“I ALMOST MADE A MISTAKE”

That was me confessing to my husband this morning. I had a moment of fear, and I was about to make a wrong move. But when I thought about it some more, I said to myself, ‘Nik, are you forgetting the God factor? Why do you doubt His help? Has He failed you yet?’ After that reality check, I’m back moving forward CONFIDENTLY with a much bolder, courageous, and braver plan, KNOWING GOD HIMSELF HAS MY BACK. Heehaw!

Do you remember the God factor when you make decisions? In the 1,000 decisions, we make every day, I want us WISELY going to God for His input. He is our invisible Life Partner, who is available 24/7. It is just up to us to remember Him and include Him in our choices.

Even a run yesterday, I asked Him which of the Nike Running Clubs runs I should pick. I listened to those feelings when I read over the options. The very one I was excited about was perfect. Coach Cory explained how the runs were about me training my mind, body, and soul.

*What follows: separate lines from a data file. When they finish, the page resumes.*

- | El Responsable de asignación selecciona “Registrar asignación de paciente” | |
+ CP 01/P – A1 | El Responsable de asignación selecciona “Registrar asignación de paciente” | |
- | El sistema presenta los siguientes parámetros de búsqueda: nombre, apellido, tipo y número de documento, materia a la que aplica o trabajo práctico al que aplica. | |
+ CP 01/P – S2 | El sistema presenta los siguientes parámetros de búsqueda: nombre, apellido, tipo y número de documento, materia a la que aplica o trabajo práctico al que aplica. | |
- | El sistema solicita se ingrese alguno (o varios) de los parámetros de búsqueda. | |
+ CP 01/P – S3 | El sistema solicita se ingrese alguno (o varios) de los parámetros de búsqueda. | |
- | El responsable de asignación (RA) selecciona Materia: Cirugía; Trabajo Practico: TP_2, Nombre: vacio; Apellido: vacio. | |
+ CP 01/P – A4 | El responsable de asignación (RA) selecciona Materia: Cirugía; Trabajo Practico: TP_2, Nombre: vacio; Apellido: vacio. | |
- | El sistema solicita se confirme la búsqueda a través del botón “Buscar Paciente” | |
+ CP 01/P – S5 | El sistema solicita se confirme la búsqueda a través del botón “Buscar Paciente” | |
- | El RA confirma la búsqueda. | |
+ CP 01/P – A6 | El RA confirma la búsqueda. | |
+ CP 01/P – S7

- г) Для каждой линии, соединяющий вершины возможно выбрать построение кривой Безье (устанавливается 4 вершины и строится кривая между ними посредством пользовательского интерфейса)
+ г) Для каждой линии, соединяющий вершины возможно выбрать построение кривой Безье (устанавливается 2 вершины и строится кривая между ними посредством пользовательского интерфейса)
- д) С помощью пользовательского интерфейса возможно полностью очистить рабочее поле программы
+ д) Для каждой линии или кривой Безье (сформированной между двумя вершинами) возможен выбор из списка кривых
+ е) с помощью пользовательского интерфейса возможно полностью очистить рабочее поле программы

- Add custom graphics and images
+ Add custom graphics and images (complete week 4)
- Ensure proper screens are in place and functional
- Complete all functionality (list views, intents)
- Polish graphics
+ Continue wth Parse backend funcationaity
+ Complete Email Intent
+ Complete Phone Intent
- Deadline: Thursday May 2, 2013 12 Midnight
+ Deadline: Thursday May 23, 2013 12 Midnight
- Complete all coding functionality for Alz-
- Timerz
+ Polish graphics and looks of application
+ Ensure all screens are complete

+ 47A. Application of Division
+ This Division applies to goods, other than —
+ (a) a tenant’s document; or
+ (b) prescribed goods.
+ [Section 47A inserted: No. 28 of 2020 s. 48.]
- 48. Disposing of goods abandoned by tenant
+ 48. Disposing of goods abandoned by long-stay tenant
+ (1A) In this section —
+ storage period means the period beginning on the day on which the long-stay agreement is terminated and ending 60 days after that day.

Every hard effort that I put my body through, I get stronger, wiser, better so that the next time I can handle even more. He explained that every run was a competition between me and myself – “Every stride, every breath, there is a potential for doubt. ‘I don’t think I can do this any longer. I don’t think I can run any faster. I don’t think I can keep up with that person.’ Everyone struggles with those thoughts. You just have to believe you can. It’s not about blocking the negative thoughts, it’s about pushing pass, conquering them. Showing them who’s boss. You are in control of your own thoughts. So that shouldn’t be a problem, right?”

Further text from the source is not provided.